## Task to complete
Return each line of the records below that contains the word "жени".

## Dataset entries
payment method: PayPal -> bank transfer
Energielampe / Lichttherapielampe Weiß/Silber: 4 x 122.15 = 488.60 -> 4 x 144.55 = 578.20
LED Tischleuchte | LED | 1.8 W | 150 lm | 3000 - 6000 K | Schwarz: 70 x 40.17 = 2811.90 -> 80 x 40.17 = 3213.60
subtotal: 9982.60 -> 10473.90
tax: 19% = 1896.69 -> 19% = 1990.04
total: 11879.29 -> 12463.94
...
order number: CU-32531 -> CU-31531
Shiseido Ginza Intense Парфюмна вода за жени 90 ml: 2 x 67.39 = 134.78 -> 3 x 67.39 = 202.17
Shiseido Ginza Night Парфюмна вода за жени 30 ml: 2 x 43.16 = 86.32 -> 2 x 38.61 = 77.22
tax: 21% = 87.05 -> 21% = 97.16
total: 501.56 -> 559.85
---
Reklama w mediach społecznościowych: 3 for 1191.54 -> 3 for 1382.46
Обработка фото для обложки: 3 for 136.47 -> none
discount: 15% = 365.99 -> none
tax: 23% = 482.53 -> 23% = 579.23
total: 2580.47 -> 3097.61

## Answer section
Shiseido Ginza Intense Парфюмна вода за жени 90 ml: 2 x 67.39 = 134.78 -> 3 x 67.39 = 202.17
Shiseido Ginza Night Парфюмна вода за жени 30 ml: 2 x 43.16 = 86.32 -> 2 x 38.61 = 77.22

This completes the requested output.